We were four or five stops along when I heard the door at the end of the carriage click, and the man stepped through, so I put my head down, tried to ignore him, but the Japanese girl, bless her cotton socks, smiled at him. He started speaking to her, rambling on about retribution and penance. He’s here among us, he said, even though it was patently clear that she didn’t understand what he was saying. Then he said something about eternal rest, about sending us all to eternal rest and I thought, What if he’s got a knife? What will I do? I was ready to, I don’t know, throw myself at him or something, at least try to wrestle him to the ground, but he stopped, turned back towards the door. Soon, we will all be dead, he said, and he opened the door again and stepped out, and to one side between the carriages. I screamed, I’m sure, and so did the girl, and we heard his body as it smacked against the glass windows, pinballing between the carriage and the wall.
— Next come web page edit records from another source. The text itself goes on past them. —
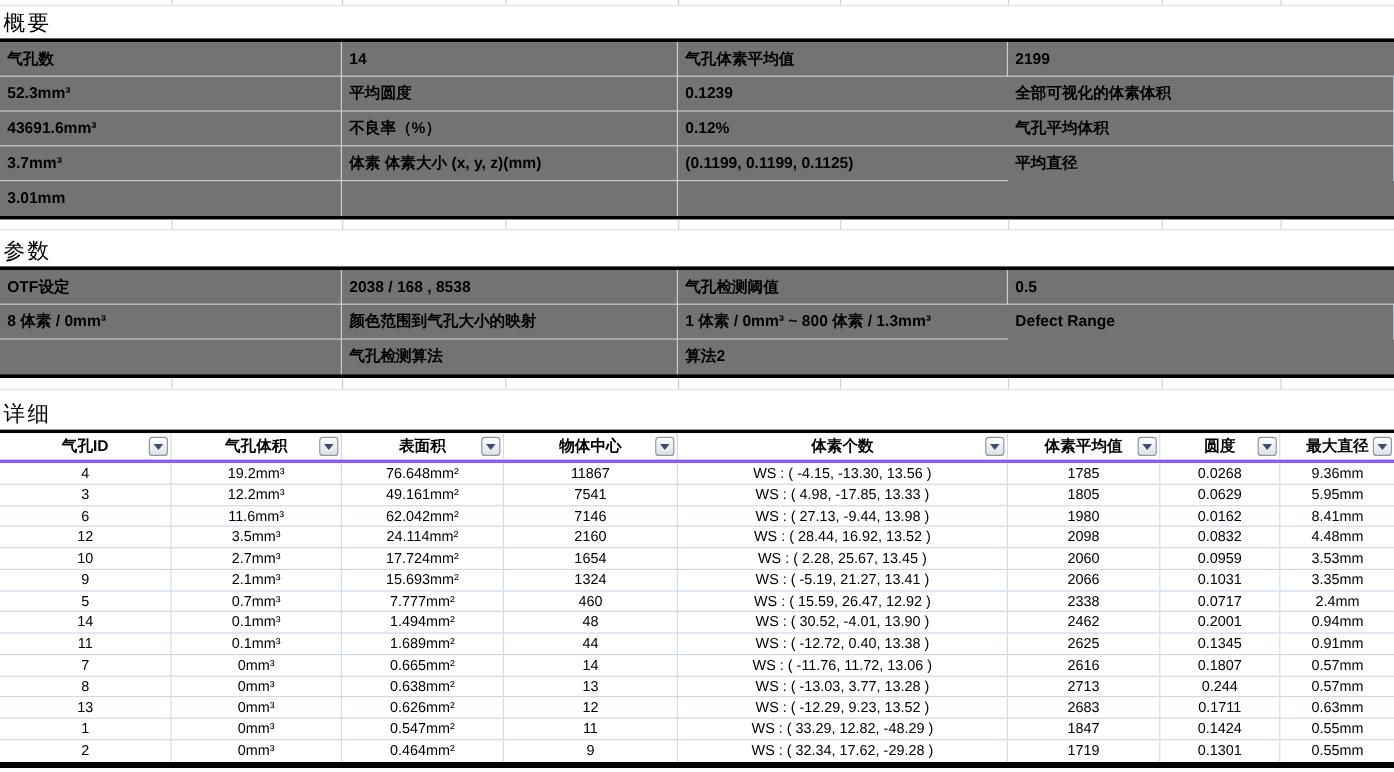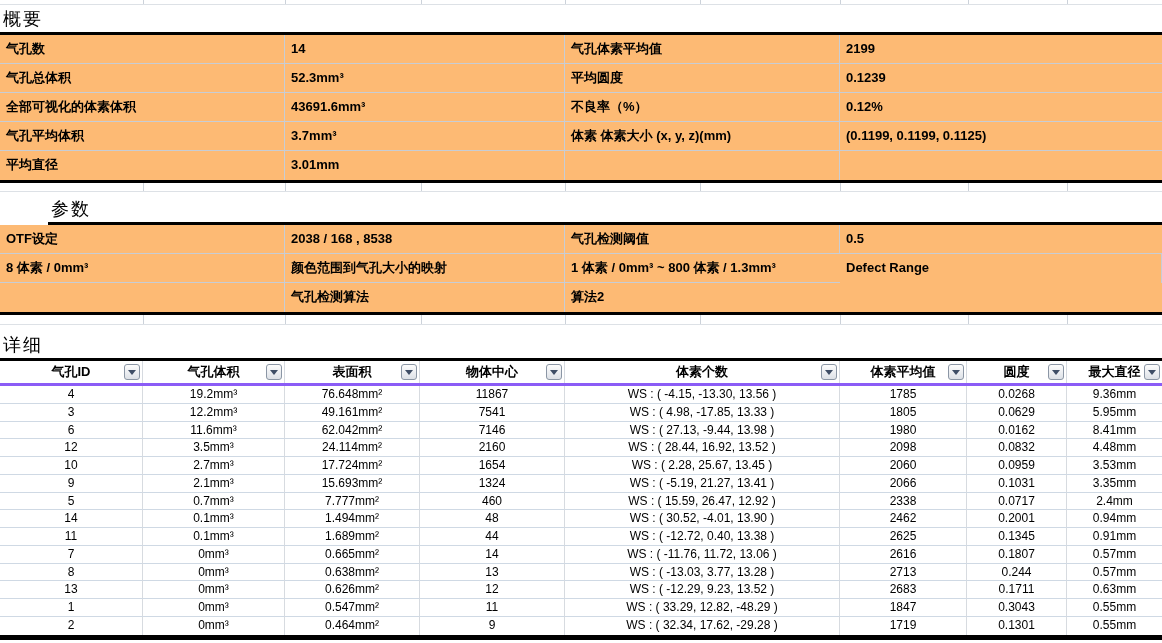"气孔数" .pair-grid { background: #fdba74 -> #737373 }
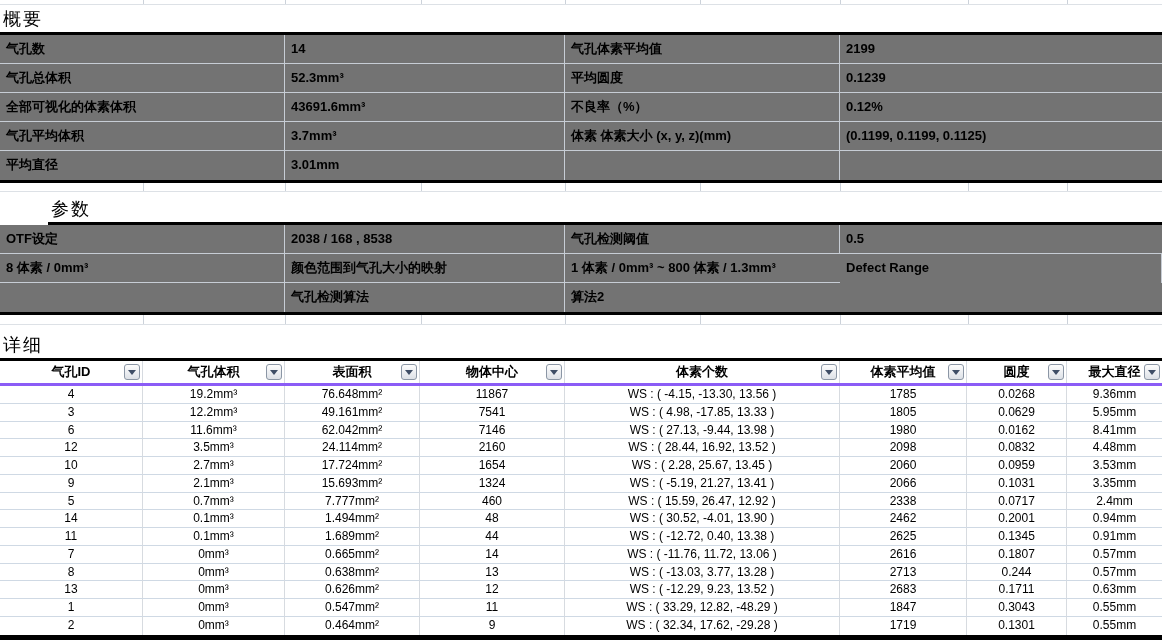"气孔总体积" div.pcell { html: <div>气孔总体积</div> -> none }
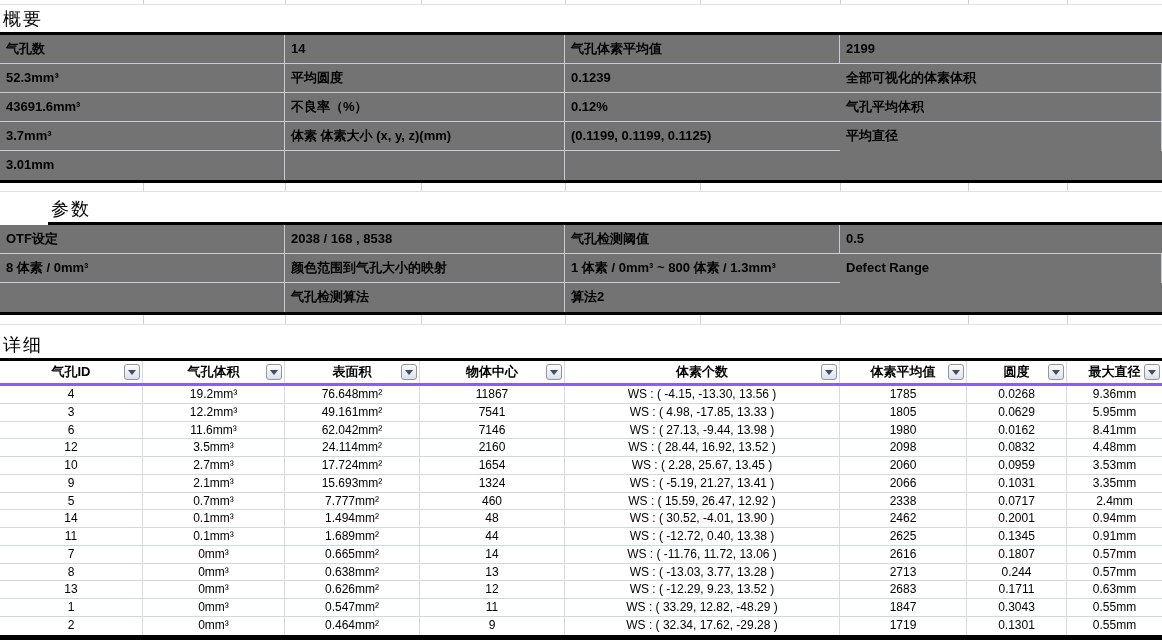"参数" #params-title { margin-left: 48px -> none }
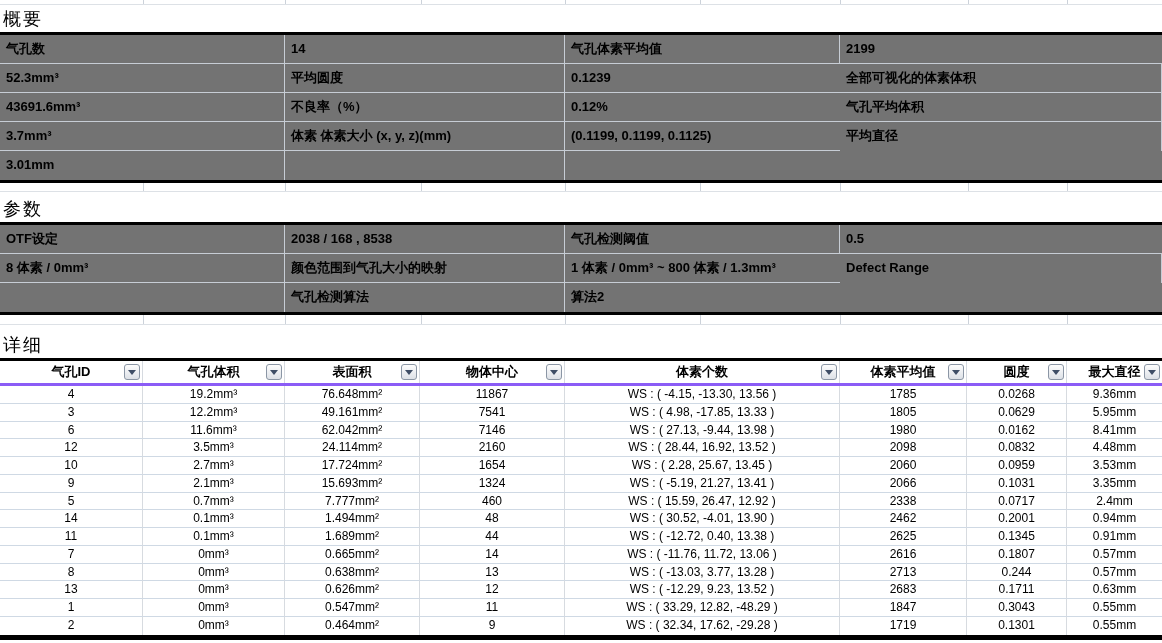"0.3043" div.dcell { text: 0.3043 -> 0.1424 }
We pulled into the station and the girl threw herself through the doors onto the platform. I followed her out, checked she was okay, but she suddenly seemed terrified of me, as if I was going to turn on her, as if we hadn’t both been in the same predicament. Clearly, I was the crazy man’s accomplice. I was home half an hour later, and I spent the day watching the news wondering if they would mention him, but they didn’t. Of course they didn’t; he was just another one of the many. A week previous and I wouldn’t have been able to escape hearing about him, at least for the first couple of hours after he died.